Posta elettronica, chat e messaggerie sono corrispondenza: la Corte costituzionale ha accolto il conflitto di attribuzione proposto dal Senato nei confronti della procura della Repubblica presso il tribunale di Firenze, nella parte in cui era diretto a contestare la legittimità dell’acquisizione di corrispondenza di Matteo Renzi. La Consulta, con sentenza numero 170, redattore Franco Modugno, ha dichiarato che la procura “non poteva acquisire, senza preventiva autorizzazione del Senato, messaggi di posta elettronica e whatsapp del parlamentare, o a lui diretti, conservati in dispositivi elettronici appartenenti a terzi, oggetto di provvedimenti di sequestro nell’ambito di un procedimento penale a carico dello stesso parlamentare e di terzi”. Ne abbiamo parlato con il professor Alfonso Celotto, Ordinario di Diritto costituzionale presso l’Università Roma Tre e dal 2004 è avvocato cassazionista.

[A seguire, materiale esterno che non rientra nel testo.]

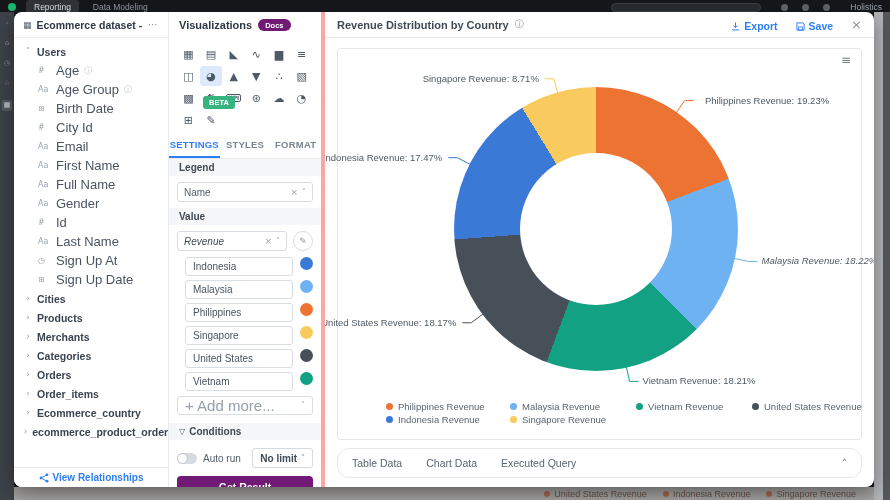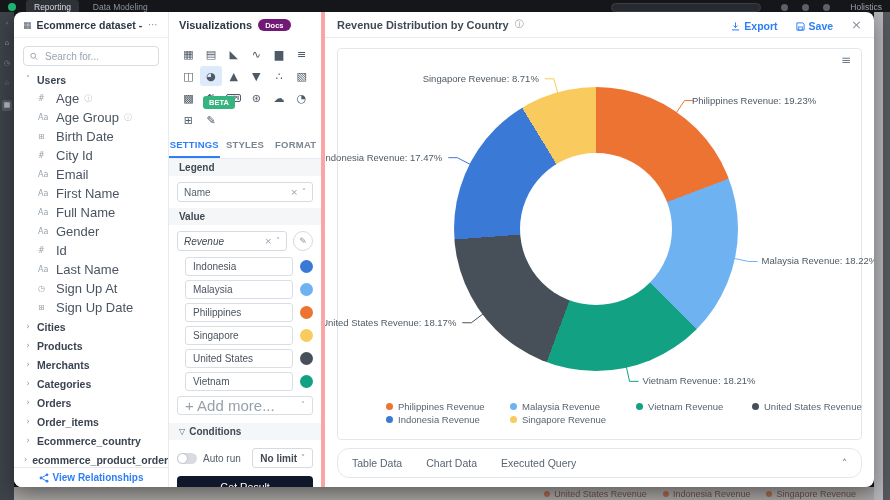--- a/index.html
+++ b/index.html
@@ -160,13 +160,6 @@
         <span class="sbtitle">Ecommerce dataset - Tuan</span>
         <span class="sbmore g">⋯</span>
       </div>
-      <div class="sbsearch">
-        <svg width="9" height="9" viewBox="0 0 10 10">
-            <circle cx="4" cy="4" r="3" fill="none" stroke="#98a2ad" stroke-width="1.2"></circle>
-            <line x1="6.3" y1="6.3" x2="9" y2="9" stroke="#98a2ad" stroke-width="1.2"></line>
-          </svg>
-        <input class="sin" placeholder="Search for..." style="">
-      </div>
       <div class="tree" id="tree">
           <div class="trow section">
             <span class="chev g">˅</span>

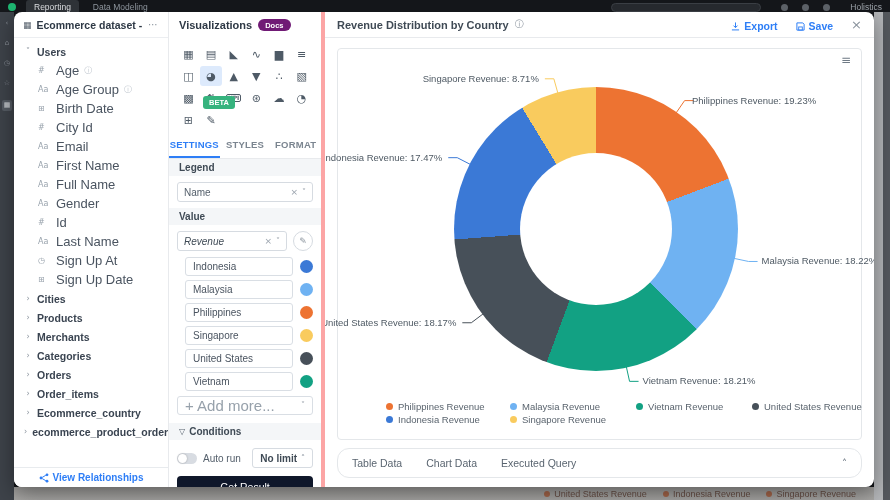--- a/index.html
+++ b/index.html
@@ -449,7 +449,7 @@
             <polyline points="219.9011744903945,44.24478096666547 215.84810794681945,29.80273638865117 206.84810794681945,29.80273638865117" fill="none" stroke="#f9cb5e" stroke-width="1"></polyline>
           </svg>
         <div id="callouts">
-            <span class="callout" style="top: 45.607px; left: 346px; padding-left: 8px;">Philippines Revenue: 19.23%</span>
+            <span class="callout" style="top: 45.607px; left: 359px; padding-left: 8px;">Philippines Revenue: 19.23%</span>
             <span class="callout" style="top: 206.471px; left: 423.583px;">Malaysia Revenue: 18.22%</span>
             <span class="callout" style="top: 326.35px; left: 304.549px;">Vietnam Revenue: 18.21%</span>
             <span class="callout" style="top: 267.755px; right: 404.683px;">United States Revenue: 18.17%</span>

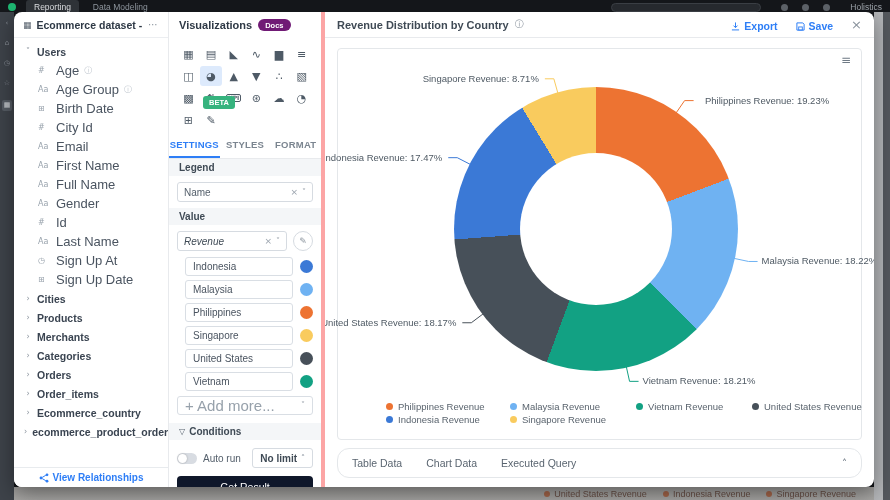--- a/index.html
+++ b/index.html
@@ -72,7 +72,7 @@
   .valrow{display:flex;align-items:center;gap:6px;margin:6px 8px;}
   .valrow .selbox{margin:0;flex:1;}
   .penbtn{width:20px;height:20px;border:1px solid #d6dbe1;border-radius:50%;display:flex;align-items:center;justify-content:center;font-size:9px;color:#8a939d;background:#fff;}
-  .crow{display:flex;align-items:center;gap:7px;margin:4px 8px;padding-left:8px;}
+  .crow{display:flex;gap:7px;margin:4px 8px;padding-left:8px;}
   .cbox{flex:1;height:19px;border:1px solid #d9dee4;border-radius:3px;display:flex;align-items:center;padding:0 7px;}
   .clabel{font-size:10px;color:#4a5460;white-space:nowrap;}
   .cdot{width:13px;height:13px;border-radius:50%;flex:0 0 auto;}

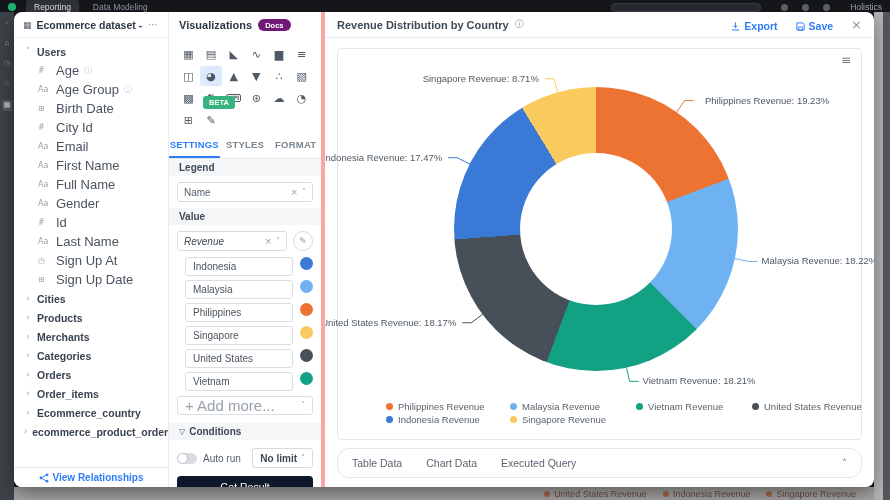--- a/index.html
+++ b/index.html
@@ -450,7 +450,7 @@
           </svg>
         <div id="callouts">
             <span class="callout" style="top: 45.607px; left: 359px; padding-left: 8px;">Philippines Revenue: 19.23%</span>
-            <span class="callout" style="top: 206.471px; left: 423.583px;">Malaysia Revenue: 18.22%</span>
+            <span class="callout" style="top: 206.471px; left: 423.583px; font-style: italic;">Malaysia Revenue: 18.22%</span>
             <span class="callout" style="top: 326.35px; left: 304.549px;">Vietnam Revenue: 18.21%</span>
             <span class="callout" style="top: 267.755px; right: 404.683px;">United States Revenue: 18.17%</span>
             <span class="callout" style="top: 102.682px; right: 418.744px;">Indonesia Revenue: 17.47%</span>

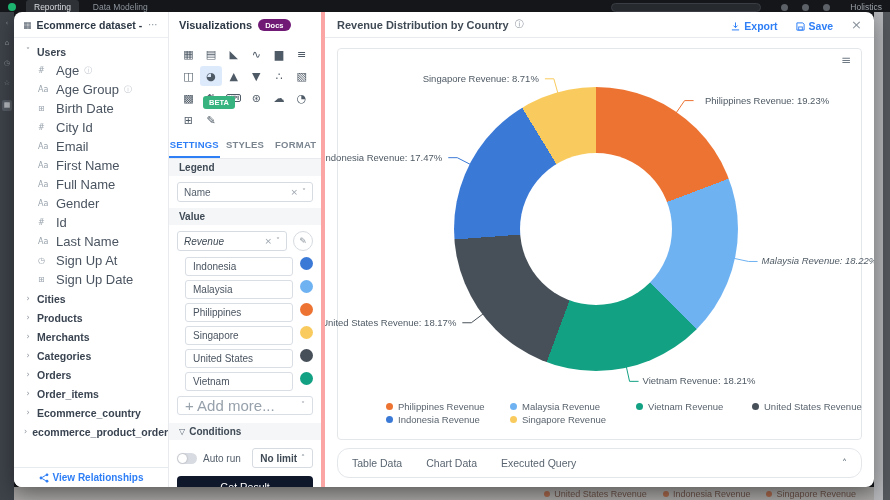--- a/index.html
+++ b/index.html
@@ -85,7 +85,7 @@
   .knob{position:absolute;left:1px;top:1px;width:9px;height:9px;border-radius:50%;background:#fff;box-shadow:0 0 2px rgba(0,0,0,.3);}
   .autolab{font-size:10px;color:#55606c;flex:1;}
   .limitbox{height:20px;border:1px solid #d6dbe1;border-radius:3px;display:flex;align-items:center;gap:4px;padding:0 7px;font-size:10px;font-weight:700;color:#3f4a55;background:#fff;}
-  .getresult{margin:6px 8px;height:21px;background:#0f172a;border-radius:4px;display:flex;align-items:center;justify-content:center;color:#fff;font-size:10.5px;font-weight:400;cursor:pointer;}
+  .getresult{margin:6px 8px;height:21px;background:#701a75;border-radius:4px;display:flex;align-items:center;justify-content:center;color:#fff;font-size:10.5px;font-weight:700;cursor:pointer;}
 
   
   .main{position:relative;flex:1;overflow:hidden;}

La Corte Costituzionale ha deciso sul conflitto di attribuzione tra Senato e Procura di Firenze, stabilendo che «La procura non poteva acquisire, senza preventiva autorizzazione del Senato, messaggi di posta elettronica e Whatsapp del parlamentare, o a lui diretti, conservati in dispositivi elettronici appartenenti a terzi». Ci spiega cosa significa? 

Il fatto che anche i messaggi di posta elettronica, e quelli di Whatsapp, rientrano nelle forme di comunicazione protetta dagli articoli 15 e 68 della Costituzione. Rientrano quindi nell’immunità e nell’insindacabilità parlamentare. Il parlamentare può essere intercettato, fatto oggetto di sequestro e messo sotto processo solo con le dovute garanzie costituzionali che si riferiscono alle nuove forme di comunicazione. Proprio perché la Corte Costituzionale ha evidenziato come queste nuove modalità di comunicazione sono comunicazione personale e vanno sotto garanzie costituzionali.

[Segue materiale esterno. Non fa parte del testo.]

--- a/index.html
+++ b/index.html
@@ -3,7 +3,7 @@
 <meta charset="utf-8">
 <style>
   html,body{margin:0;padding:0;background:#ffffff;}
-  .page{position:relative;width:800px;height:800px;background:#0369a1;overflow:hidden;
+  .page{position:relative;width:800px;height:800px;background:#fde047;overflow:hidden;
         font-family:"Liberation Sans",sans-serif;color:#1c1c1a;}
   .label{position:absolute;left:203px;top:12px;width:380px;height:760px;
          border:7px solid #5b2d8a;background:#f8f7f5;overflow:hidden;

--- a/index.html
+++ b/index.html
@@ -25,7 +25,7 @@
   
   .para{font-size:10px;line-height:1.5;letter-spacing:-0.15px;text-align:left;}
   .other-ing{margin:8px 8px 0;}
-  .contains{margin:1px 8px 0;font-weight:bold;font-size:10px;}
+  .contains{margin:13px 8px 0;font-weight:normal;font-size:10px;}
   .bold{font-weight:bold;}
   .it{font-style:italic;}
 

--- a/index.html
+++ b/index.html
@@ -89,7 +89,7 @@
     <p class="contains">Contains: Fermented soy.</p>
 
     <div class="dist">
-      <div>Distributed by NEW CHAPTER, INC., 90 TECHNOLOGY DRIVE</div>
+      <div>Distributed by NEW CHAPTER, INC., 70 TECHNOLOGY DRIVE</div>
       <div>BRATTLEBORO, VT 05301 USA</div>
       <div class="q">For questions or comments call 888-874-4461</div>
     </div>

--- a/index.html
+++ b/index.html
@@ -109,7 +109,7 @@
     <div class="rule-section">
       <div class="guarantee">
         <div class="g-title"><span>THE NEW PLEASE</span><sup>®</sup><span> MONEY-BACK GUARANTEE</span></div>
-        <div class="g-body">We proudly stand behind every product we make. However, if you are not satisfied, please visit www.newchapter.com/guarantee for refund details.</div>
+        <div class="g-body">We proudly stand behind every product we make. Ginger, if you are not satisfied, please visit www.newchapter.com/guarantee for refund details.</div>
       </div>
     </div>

C’è stata una violazione della Costituzione. I pm fiorentini non avrebbero da subito, per prudenza, richiedere l’autorizzazione alla camera di appartenenza?

La violazione della Costituzione viene accertata adesso ma c’era un dubbio. Perché tradizionalmente non era certo che i messaggi digitali rientrassero nella corrispondenza sottoposta a tutela costituzionale. I Pm fiorentini avrebbero potuto, nel dubbio, chiedere l’autorizzazione. Ma hanno preferito non chiederla perché non era un caso palese. Se fosse stato un caso palese non si sarebbe arrivati dopo tre o quattro anni a questo pronunciamento della Corte costituzionale.

Come cambierà questa sentenza il rapporto fra procure e parlamento? Come inciderà sulle prerogative parlamentari?

È una sentenza importante che crea un precedente importante. Chiarisce che la garanzia della tutela della corrispondenza riguarda tutti i mezzi digitali e questo rafforza e garantisce le prerogative del Parlamento. A mio avviso è una sentenza decisiva per avere un quadro aggiornato e meglio definito delle prerogative, del perimetro delle competenze parlamentari. È una garanzia d’uso dello strumento parlamentare, dunque un rafforzamento.

A giudizio del giurista, la Costituzione e le disposizioni collegate sono chiare, quanto al perimetro delle indagini che riguarda i parlamentari?

La Costituzione cerca di dare garanzie chiare sull’applicazione della tutela dell’immunità parlamentare secondo l’articolo 68. Il vero problema è che la garanzia dell’immunità, nella formulazione precedente, che risale allo Statuto albertino, riguardava solo le attività che si svolgevano nel “recinto parlamentare”. Copriva solo le attività interne al luogo fisico del Parlamento. La Costituzione ha eliminato questa delimitazione, anche perché già nel 1946-1947 la politica veniva fatta nei territori. E si è capito che l’attività parlamentare è estesa in tutti i luoghi in cui il parlamentare può operare.

E ai due Pm che hanno sbagliato? Come sempre, una scrollata di spalle e una lavata di mani?

È una vicenda intricata e complessa. Non spetta a me giudicare i pubblici ministeri. Adesso vedremo come si svolgerà il processo.